Pauvre Villeneuve, j'entends se contracter sa pomme d'Adam. Par politesse, je m'enquiers donc :

– Au fait, ton Isabeau, qu'est-ce qu'elle en dit ?

– Elle croit que c'est une blague.

– Elle vient demain, chez Cordier ?

– Bien obligée.

– Elle va donc découvrir le pot au feu, divorce à suivre...
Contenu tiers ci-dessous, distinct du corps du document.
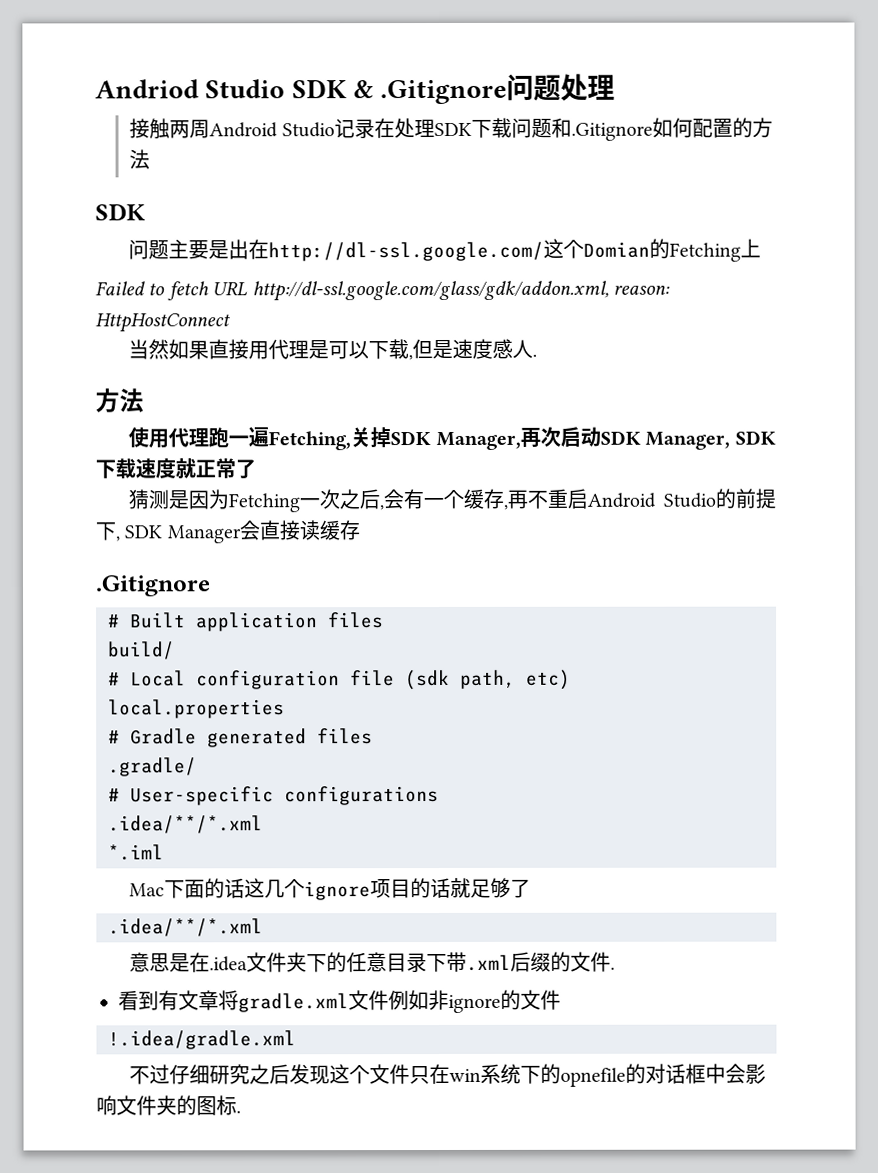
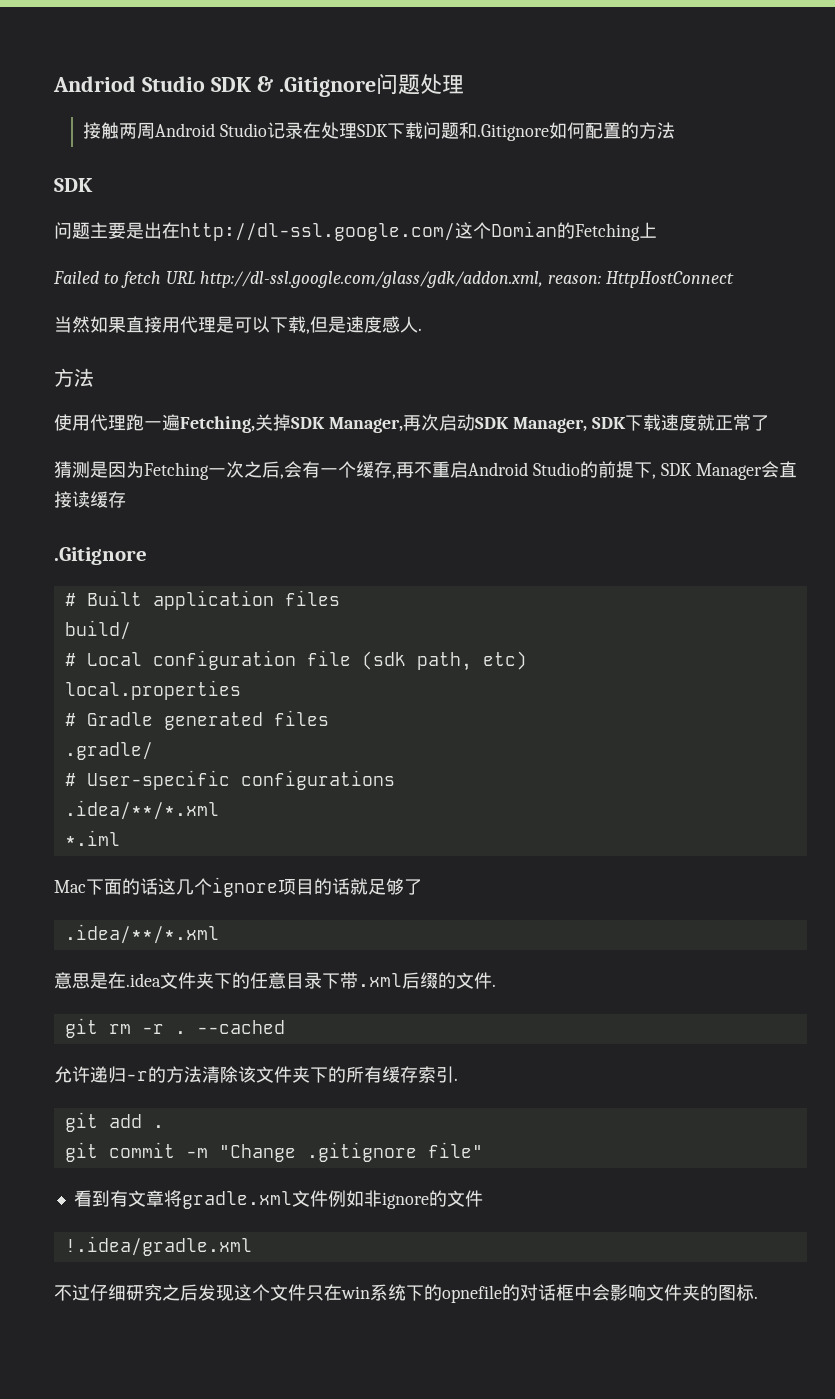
+ git rm -r . --cached
+ 允许递归-r的方法清除该文件夹下的所有缓存索引.
+ git add .
+ git commit -m "Change .gitignore file"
Aïcha a entendu la fin. Elle n'aime pas le mot « divorce » et elle n'a pas la langue dans sa poche. En plus, j'ai besoin d'un avis, qu'elle ne m'envoie pas dire, aussitôt raccroché :

– Paul, il est suffisamment puni comme ça ; pas la peine de faire supporter sa peine par sa famille ; prévenez le notaire en question de rester chez lui ; faites introduire cet imbécile de chef de cabinet avec sa femme par Alban et Amédée en grande tenue, latin sonnant ; laissez-les mariner à petit feu, pendant une bonne demi heure, seuls à seuls, dans la même casserole ; sortez-les du feu et laissez refroidir, en leur demandant de vous rédiger une belle lettre de remerciement sur les vertus du pardon, de la clémence et de l'oubli ; ils seront à point, tout déconfits, pour rentrer chez eux...


Ainsi soit-il, en dépit des vilaines idées vicelardes, estampillées Dégueulasse & Malotru, qui me trottinent dans le ciboulot.

Même Nora, sourire en coin, me prie de les laisser au frigo, pour qu'on puisse enfin passer à table.